To prevail on a claim under 42 U.S.C. § 1983, a plaintiff must prove the defendant deprived the plaintiff of a right protected by the Constitution or laws of the United States while acting under the color of state law. Gomez v. Toledo, 446 U.S. 635, 640, 100 S.Ct. 1920, 64 L.Ed.2d 572 (1980). State laws “cannot create federal constitutional rights actionable under § 1983.” Wilson v. Morgan, 477 F.3d 326, 332 (6th Cir.2007) (citing Harrill v. Blount Cnty., 55 F.3d 1123, 1125–26 (6th Cir.1995) ).
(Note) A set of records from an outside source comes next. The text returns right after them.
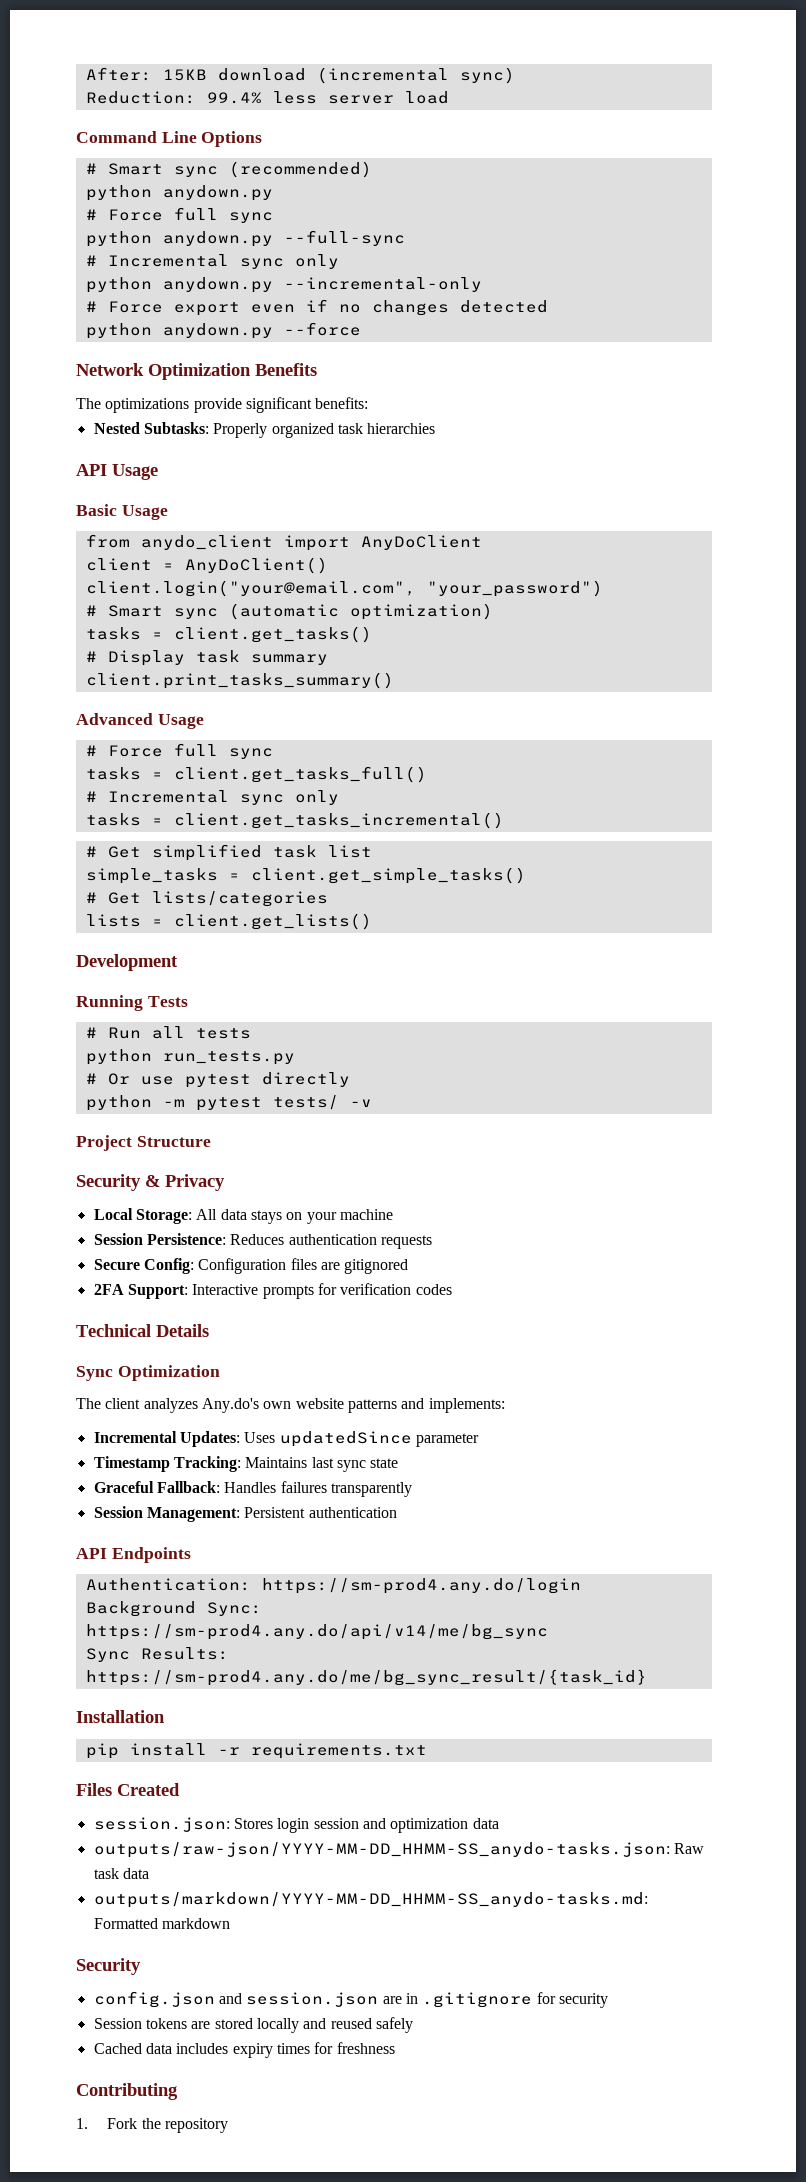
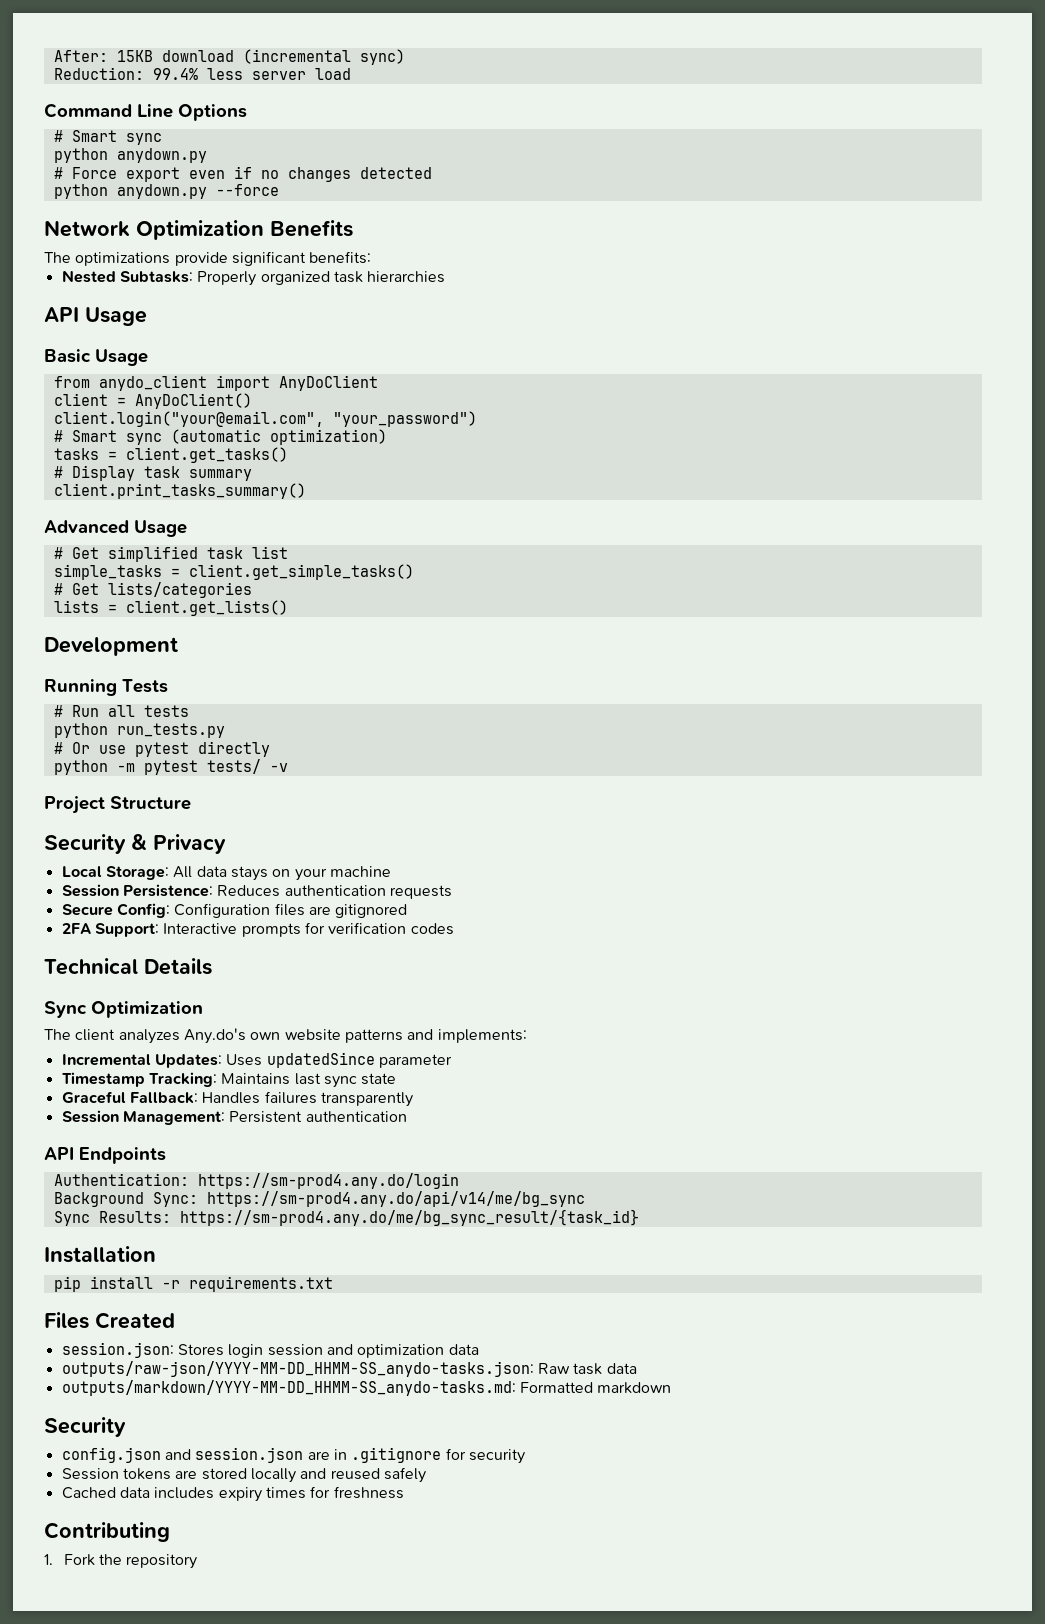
  Command Line Options
- # Smart sync (recommended)
+ # Smart sync
  python anydown.py
- # Force full sync
- python anydown.py --full-sync
- # Incremental sync only
- python anydown.py --incremental-only
  Advanced Usage
- # Force full sync
- tasks = client.get_tasks_full()
- # Incremental sync only
- tasks = client.get_tasks_incremental()

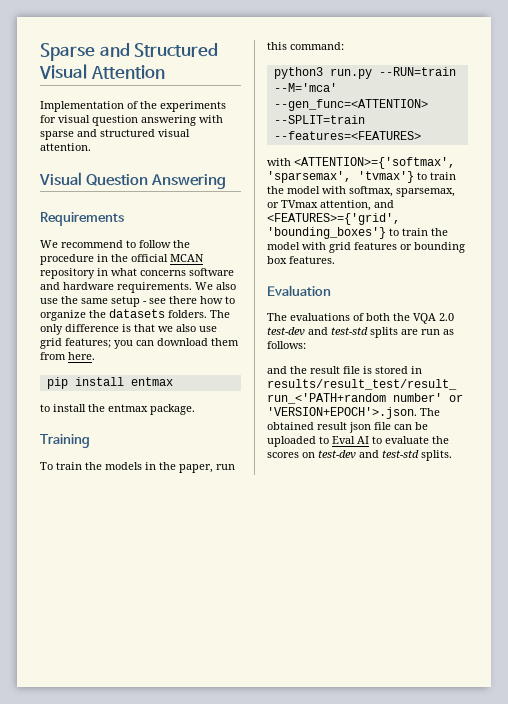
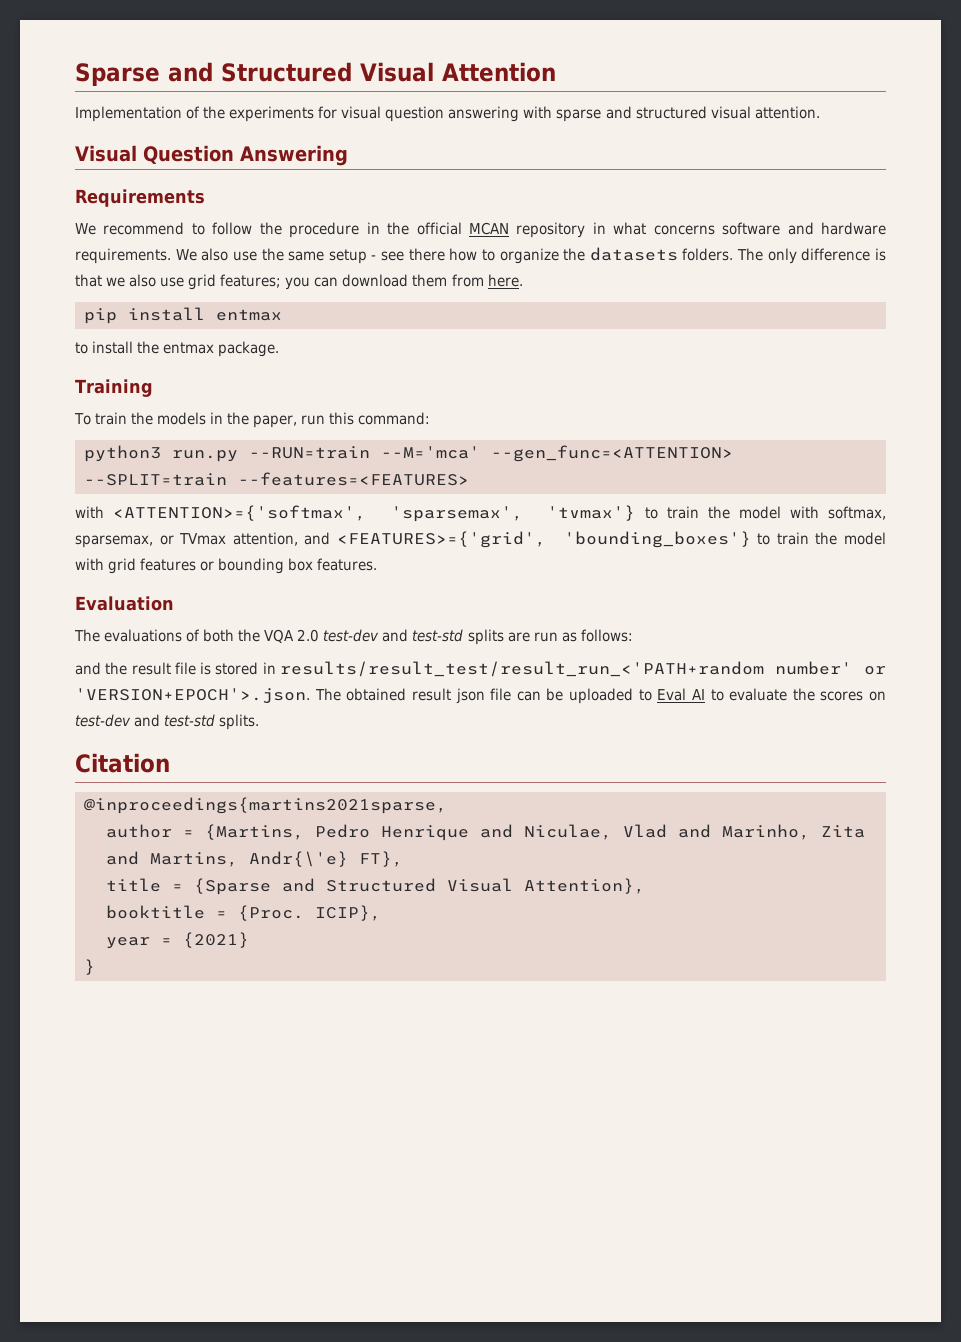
+ Citation
+ @inproceedings{martins2021sparse,
+ author = {Martins, Pedro Henrique and Niculae, Vlad and Marinho, Zita and Martins, Andr{\'e} FT},
+ title = {Sparse and Structured Visual Attention},
+ booktitle = {Proc. ICIP},
+ year = {2021}
+ }

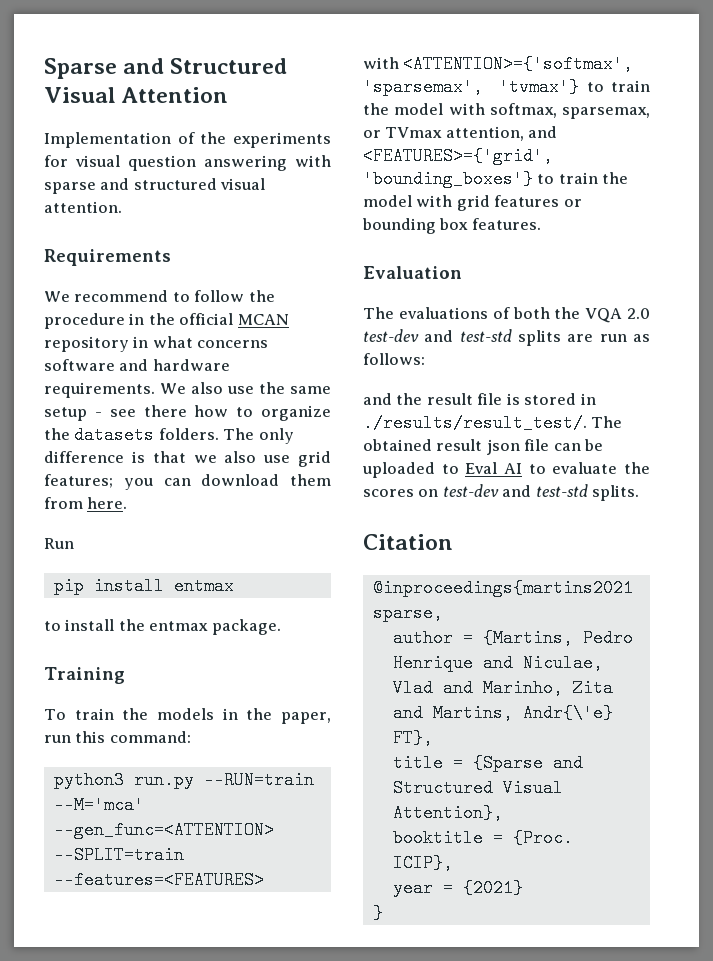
- Visual Question Answering
+ Run
- and the result file is stored in results/result_test/result_run_<'PATH+random number' or 'VERSION+EPOCH'>.json. The obtained result json file can be uploaded to Eval AI to evaluate the scores on test-dev and test-std splits.
+ and the result file is stored in ./results/result_test/. The obtained result json file can be uploaded to Eval AI to evaluate the scores on test-dev and test-std splits.

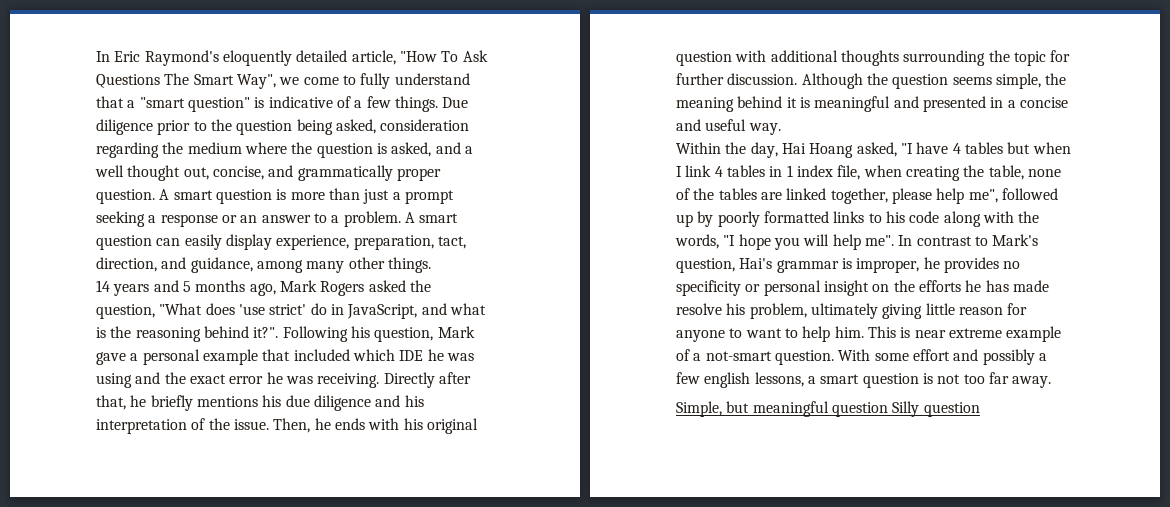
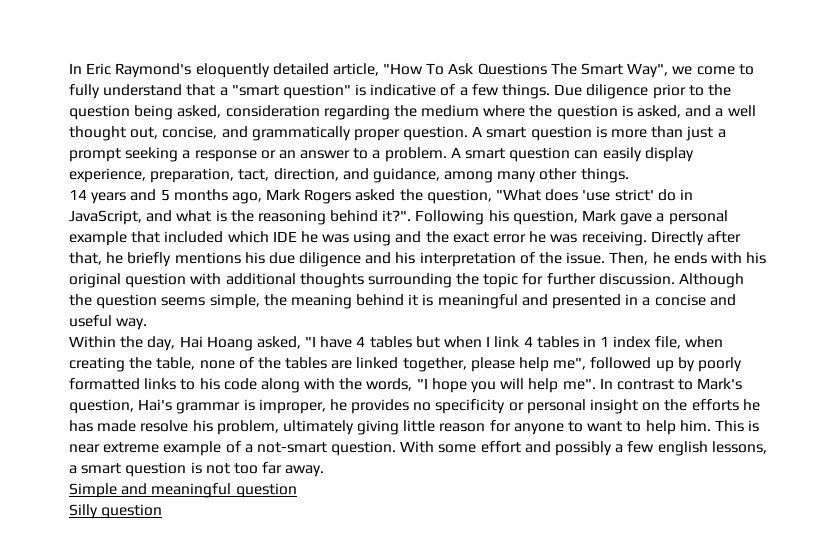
- Simple, but meaningful question Silly question
+ Simple and meaningful question
+ Silly question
The doctrine of qualified immunity shields state actors from § 1983 liability based upon their discretionary acts. Anderson v. Creighton, 483 U.S. 635, 638–40, 107 S.Ct. 3034, 97 L.Ed.2d 523 (1987). Once the defendant raises the qualified immunity defense, the plaintiff bears the burden of proving (1) he was deprived of a constitutionally-protected right (2) that was “so clearly established that a reasonable officer would understand that his or her actions would violate that right.” Thomas v. Cohen, 304 F.3d 563, 569 (6th Cir.2002) (citing Harlow v. Fitzgerald, 457 U.S. 800, 818, 102 S.Ct. 2727, 73 L.Ed.2d 396 (1982) ); see also Anderson, 483 U.S. at 640, 107 S.Ct. 3034 ([I]n the light of pre-existing law[,] the unlawfulness [of the official's actions] must be apparent.”).

B. Officer Comes

The Defendants argue they are entitled to summary judgment on all of Northrup's claims against Officer Comes because his only involvement in this incident was to talk to Rose by telephone about what happened between Rose and Northrup. Northrup does not dispute Officer Comes's testimony that he had no involvement with the arrest and offers no evidence to show Officer Comes played any role at all in the alleged violation of Northrup's rights. I conclude the Defendants have shown the absence of any dispute of material fact and are entitled to summary judgment on all claims against Officer Comes as a matter of law.

C. First Amendment

Northrup alleges the Defendants violated “his right to symbolic speech when Officer Bright seized and harassed Mr. Northrup without probable cause and based solely upon his openly carrying a holstered firearm.” (Doc. No. 1 at 12). He contends he “was engaged in symbolic speech by openly carrying a firearm in a holster” and that this “expressed his opinion that Ohioans should exercise their fundamental right to bear arms and educate[d] the public that open carry is permissible in Ohio.” (Id. ). Defendants contend Northrup's First Amendment claim fails because (1) he was not engaged in protected speech and (2) even if Northrup's conduct constitutes protected speech, there is no evidence Officer Bright intended to retaliate against Northrup because of his speech. (Doc. No. 44 at 2–3). Defendants are entitled to qualified immunity on Northrup's First Amendment claim because he fails to show he was deprived of a constitutionally-protected right.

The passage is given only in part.